Молнией оказываюсь в комнате, склоняюсь над кроваткой – и беру расстроенную дочку на руки. Прячу ее в объятиях, повернувшись спиной к двери. Не могу побороть в себе сомнения и страх. Родители Пети пока не дали мне повода их бояться, но… все равно я им не доверяю. Адовы сделали мне болезненную прививку от наивности. Никому больше не верю!

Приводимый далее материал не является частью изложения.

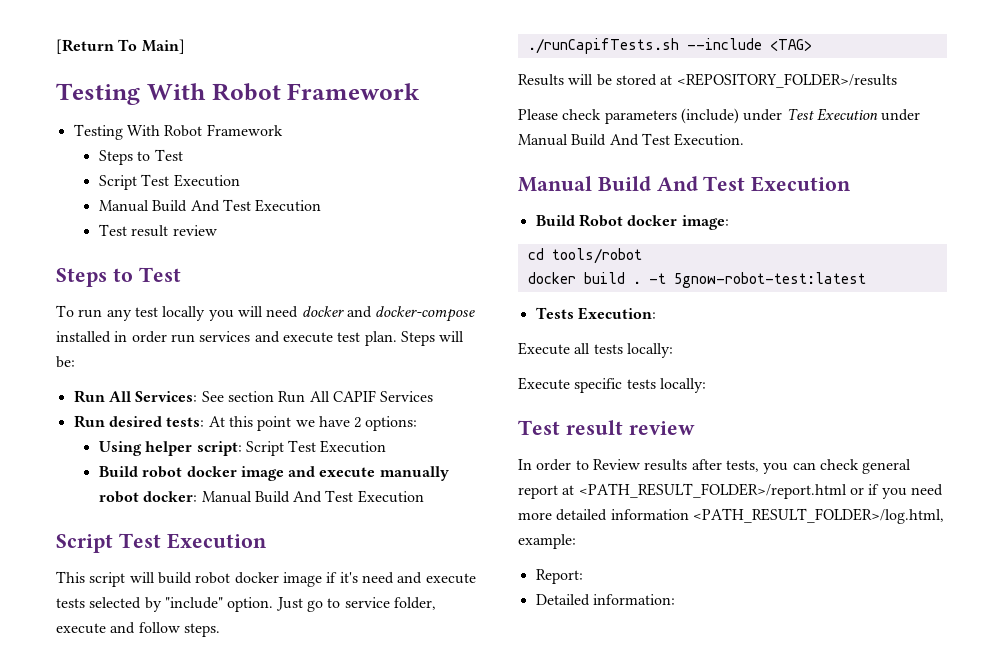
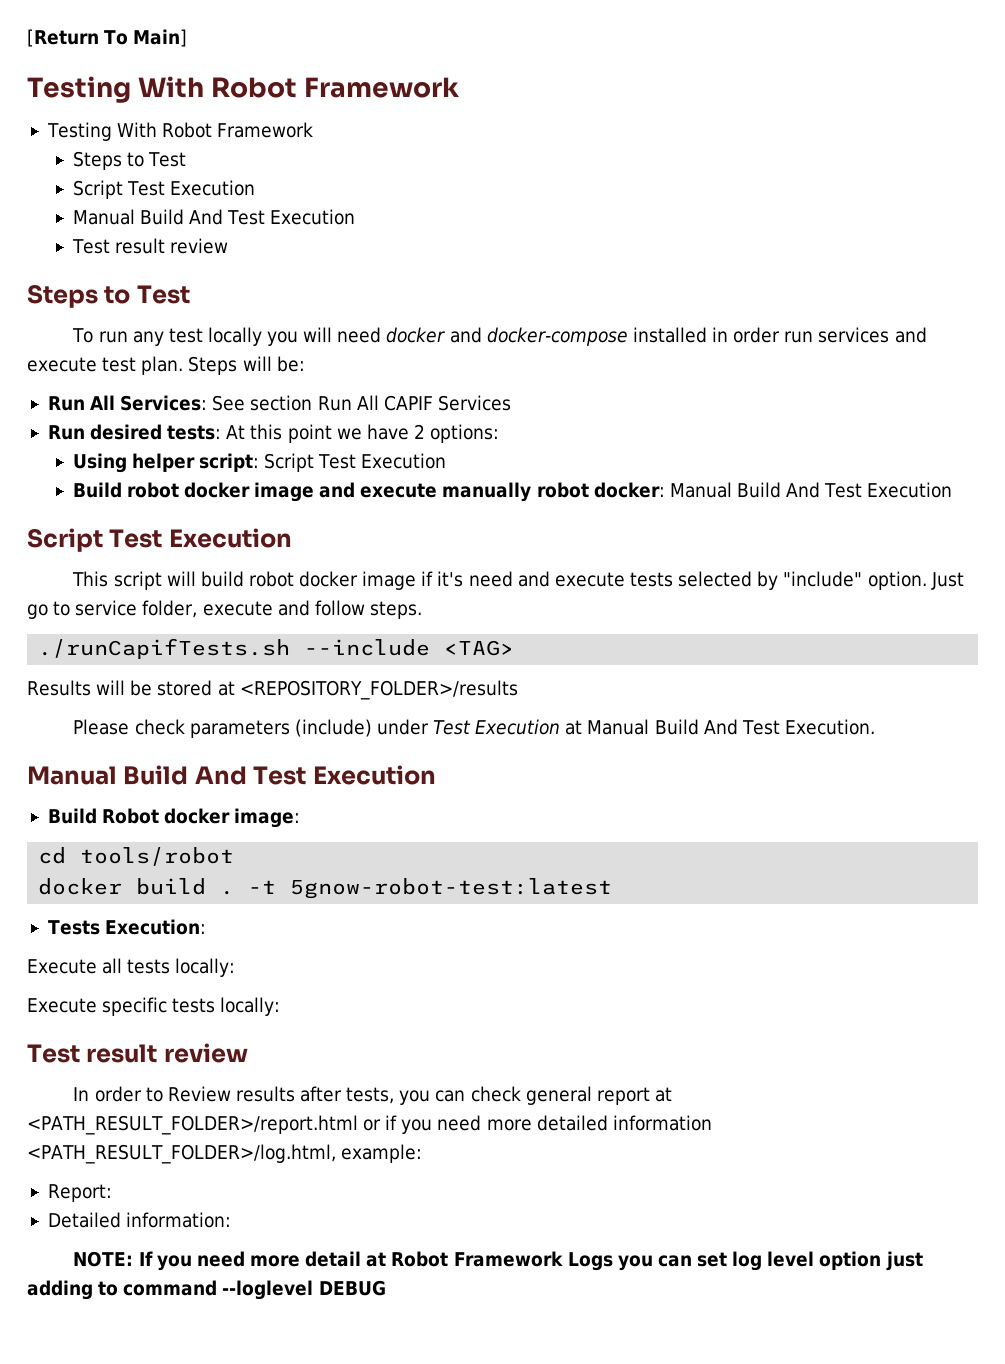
[881,109,921,121] under -> [565,720,583,735] at
(675, 599) none -> [73,1251,923,1271] [27,1280,386,1300] // NOTE: If you need more detail at Robot Framework Logs you can set log level option just adding to command --loglevel DEBUG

– Чей это ребенок? – гремит мужской баритон, строгий и удивленный.
Сжимаюсь вся, как зашуганный зверек, и оглядываюсь, устремив прищуренный взгляд на отца Славина. Я сейчас и правда похожа на дикую кошку, защищающую своего котенка. Никто из родственников не решается ко мне подойти – так и толпятся на пороге.
Между ними протискивается Петя, широкими шагами пересекает комнату и становится так, чтобы максимально закрыть нас с Лизой мощным телом.
– Наш, – бросает грозно и четко.
Немая пауза. Несколько пар глаз буравят меня, будто лазеры, пронзают насквозь.
Тонкий крик Лизоньки разрывает всеобщее молчание.
Буркнув сдавленное «извините», я обхожу Петра, слегка зацепив его плечом, опускаю дочку на пеленальный столик. Наплевав на ошарашенных зрителей, невозмутимо меняю подгузник, на пару секунд оставляю малышку прямо так, без одежды. Принимаем воздушные ванны. Нежно поглаживаю по голому животику и бокам, чтобы Лиза сладко потянулась. Издаю тихий смешок, когда она откликается, забавно вытянув ручки и ножки.
– Радость моя.
Расцарапаю каждого, кто посмеет обидеть или отобрать!
– Действительно, Коля, какой глупый вопрос! – всплеснув руками, восклицает мама Петра. С трудом прячет шок под натянутой улыбкой. Зато Лизоньке, кажется, нравится ее голос. Как и она сама, вдруг склонившаяся над столиком. – Если девушка наша, то и малышка – тоже наша, – заканчивает трепетным шепотом, не сводя глаз с моей дочки.
– Девочка, да? – Саша становится на носочки и пытается рассмотреть Лизу из-за мужских спин. Нагло отталкивает Петю. – Какая крошечная, совсем пупсик, – воодушевленно лепечет, и я немного подтаиваю, однако на остальных членов семьи Славиных все равно поглядываю настороженно. Особенно на его отца. – Сколько же ей месяцев? Она будто только вчера родилась!
– Не вчера, а в новогоднюю ночь, – важно уточняет Петя, заставив своего папу побледнеть. – Сегодня выписались.
– Кхм-кхм, ты ни словом не обмолвился… – хрипит старший Славин. Достает платок из нагрудного кармана, смахивает испарину со лба, вытирает веки под очками.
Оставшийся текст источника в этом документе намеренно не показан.